§ **Information given**
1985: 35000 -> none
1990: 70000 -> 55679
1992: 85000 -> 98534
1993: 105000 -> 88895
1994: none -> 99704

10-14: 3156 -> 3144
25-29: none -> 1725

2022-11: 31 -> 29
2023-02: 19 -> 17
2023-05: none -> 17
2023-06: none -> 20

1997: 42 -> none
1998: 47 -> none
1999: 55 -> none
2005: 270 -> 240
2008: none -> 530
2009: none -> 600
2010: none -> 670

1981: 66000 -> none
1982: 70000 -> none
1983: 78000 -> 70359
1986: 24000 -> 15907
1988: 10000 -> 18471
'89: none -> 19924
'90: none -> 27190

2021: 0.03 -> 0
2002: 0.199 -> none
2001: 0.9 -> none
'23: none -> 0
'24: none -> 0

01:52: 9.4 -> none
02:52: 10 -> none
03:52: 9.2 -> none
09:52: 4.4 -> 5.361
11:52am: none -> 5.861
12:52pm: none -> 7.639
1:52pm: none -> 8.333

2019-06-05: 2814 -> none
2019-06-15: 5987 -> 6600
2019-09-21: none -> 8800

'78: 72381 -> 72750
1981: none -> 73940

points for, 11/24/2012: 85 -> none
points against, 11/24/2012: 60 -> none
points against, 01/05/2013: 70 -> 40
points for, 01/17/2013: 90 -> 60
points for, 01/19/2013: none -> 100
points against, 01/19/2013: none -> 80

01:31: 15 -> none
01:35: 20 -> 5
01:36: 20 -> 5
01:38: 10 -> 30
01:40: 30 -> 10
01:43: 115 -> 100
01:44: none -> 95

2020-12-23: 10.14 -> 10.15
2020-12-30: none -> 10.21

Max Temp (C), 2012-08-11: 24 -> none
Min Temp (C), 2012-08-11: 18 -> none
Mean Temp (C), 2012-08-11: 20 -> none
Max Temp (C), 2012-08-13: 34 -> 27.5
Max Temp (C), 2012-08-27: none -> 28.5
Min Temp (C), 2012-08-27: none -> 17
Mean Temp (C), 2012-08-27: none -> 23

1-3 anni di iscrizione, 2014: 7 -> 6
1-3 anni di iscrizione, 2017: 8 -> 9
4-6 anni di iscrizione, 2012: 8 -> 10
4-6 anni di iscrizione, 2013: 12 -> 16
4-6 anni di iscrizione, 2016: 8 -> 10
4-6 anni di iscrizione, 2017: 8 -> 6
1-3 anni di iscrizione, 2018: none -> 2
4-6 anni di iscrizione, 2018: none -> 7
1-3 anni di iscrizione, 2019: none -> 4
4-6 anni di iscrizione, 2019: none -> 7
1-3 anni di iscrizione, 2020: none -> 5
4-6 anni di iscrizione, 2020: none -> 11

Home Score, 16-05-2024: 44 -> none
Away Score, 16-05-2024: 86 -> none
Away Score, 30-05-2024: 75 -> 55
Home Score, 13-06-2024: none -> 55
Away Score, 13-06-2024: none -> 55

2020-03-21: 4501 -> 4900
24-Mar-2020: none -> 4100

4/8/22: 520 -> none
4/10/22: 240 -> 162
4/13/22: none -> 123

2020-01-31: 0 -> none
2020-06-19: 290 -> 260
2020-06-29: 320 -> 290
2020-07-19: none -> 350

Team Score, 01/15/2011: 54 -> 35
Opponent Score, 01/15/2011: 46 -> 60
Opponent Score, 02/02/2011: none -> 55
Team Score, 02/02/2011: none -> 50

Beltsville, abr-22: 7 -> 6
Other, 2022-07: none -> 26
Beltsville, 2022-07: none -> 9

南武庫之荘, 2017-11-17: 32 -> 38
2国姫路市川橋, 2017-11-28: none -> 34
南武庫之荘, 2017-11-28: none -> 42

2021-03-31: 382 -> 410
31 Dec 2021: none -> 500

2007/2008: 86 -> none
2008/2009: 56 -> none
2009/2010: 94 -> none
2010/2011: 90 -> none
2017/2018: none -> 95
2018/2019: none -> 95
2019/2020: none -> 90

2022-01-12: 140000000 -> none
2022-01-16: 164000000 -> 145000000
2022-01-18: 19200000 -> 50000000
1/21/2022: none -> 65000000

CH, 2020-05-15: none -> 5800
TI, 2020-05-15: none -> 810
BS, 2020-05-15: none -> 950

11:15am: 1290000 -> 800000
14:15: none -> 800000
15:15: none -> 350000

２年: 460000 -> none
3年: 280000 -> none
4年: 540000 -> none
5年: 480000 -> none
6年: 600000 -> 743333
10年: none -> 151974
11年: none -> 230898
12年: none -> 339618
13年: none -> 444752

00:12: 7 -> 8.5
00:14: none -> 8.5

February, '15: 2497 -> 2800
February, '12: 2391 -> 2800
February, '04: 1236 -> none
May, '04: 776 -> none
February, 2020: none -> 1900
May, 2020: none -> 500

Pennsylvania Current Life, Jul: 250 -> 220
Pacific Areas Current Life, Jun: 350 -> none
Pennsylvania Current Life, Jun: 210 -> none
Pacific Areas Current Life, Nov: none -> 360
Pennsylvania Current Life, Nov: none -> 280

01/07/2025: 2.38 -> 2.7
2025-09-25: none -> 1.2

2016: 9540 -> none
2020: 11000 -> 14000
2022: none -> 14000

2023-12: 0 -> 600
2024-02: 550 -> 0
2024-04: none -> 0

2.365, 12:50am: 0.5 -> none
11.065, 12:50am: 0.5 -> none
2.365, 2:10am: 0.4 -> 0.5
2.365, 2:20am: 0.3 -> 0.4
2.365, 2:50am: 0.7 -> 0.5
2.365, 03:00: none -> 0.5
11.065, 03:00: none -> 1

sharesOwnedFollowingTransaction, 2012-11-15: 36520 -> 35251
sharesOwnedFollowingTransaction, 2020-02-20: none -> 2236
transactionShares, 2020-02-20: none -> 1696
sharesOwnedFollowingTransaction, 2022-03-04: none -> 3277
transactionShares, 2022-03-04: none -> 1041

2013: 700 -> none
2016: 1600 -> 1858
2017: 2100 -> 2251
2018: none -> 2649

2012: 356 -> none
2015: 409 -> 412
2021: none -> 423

§ **Problem statement**
When you reach the line containing "00:14: none -> 8.5" in the data above, start copying exactly, and stop after the line containing "2016: 9540 -> none".

§ **Answer for this exercise**
00:14: none -> 8.5

February, '15: 2497 -> 2800
February, '12: 2391 -> 2800
February, '04: 1236 -> none
May, '04: 776 -> none
February, 2020: none -> 1900
May, 2020: none -> 500

Pennsylvania Current Life, Jul: 250 -> 220
Pacific Areas Current Life, Jun: 350 -> none
Pennsylvania Current Life, Jun: 210 -> none
Pacific Areas Current Life, Nov: none -> 360
Pennsylvania Current Life, Nov: none -> 280

01/07/2025: 2.38 -> 2.7
2025-09-25: none -> 1.2

2016: 9540 -> none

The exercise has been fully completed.